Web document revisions
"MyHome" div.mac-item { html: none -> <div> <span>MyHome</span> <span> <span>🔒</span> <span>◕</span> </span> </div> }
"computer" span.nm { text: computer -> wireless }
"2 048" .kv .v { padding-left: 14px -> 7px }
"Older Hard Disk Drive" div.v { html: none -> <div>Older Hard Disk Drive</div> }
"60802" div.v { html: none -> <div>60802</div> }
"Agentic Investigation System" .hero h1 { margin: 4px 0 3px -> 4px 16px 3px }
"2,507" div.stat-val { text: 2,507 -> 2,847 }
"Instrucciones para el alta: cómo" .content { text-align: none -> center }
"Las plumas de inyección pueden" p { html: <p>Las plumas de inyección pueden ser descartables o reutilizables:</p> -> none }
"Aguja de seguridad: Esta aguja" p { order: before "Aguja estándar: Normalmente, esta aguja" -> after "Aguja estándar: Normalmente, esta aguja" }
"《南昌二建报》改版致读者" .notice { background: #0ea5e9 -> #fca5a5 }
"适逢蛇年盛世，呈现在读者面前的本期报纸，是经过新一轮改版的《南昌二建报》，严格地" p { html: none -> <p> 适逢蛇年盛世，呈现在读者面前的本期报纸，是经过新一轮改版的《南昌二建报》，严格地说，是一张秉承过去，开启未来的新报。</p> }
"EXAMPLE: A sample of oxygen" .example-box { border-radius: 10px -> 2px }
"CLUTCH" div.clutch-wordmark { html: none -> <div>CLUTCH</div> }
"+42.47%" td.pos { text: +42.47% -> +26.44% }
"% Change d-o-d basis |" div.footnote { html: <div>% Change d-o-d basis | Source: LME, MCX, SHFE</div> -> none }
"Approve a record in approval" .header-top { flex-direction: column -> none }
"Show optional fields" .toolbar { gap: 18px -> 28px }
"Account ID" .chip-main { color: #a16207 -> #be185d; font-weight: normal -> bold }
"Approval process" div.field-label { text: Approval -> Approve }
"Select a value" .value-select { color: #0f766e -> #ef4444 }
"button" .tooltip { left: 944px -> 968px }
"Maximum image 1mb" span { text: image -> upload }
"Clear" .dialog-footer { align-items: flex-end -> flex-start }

* [Problem description]:
Examine the records above and state the number of lines that include "flex", with no further text.

* [Answer section]:
2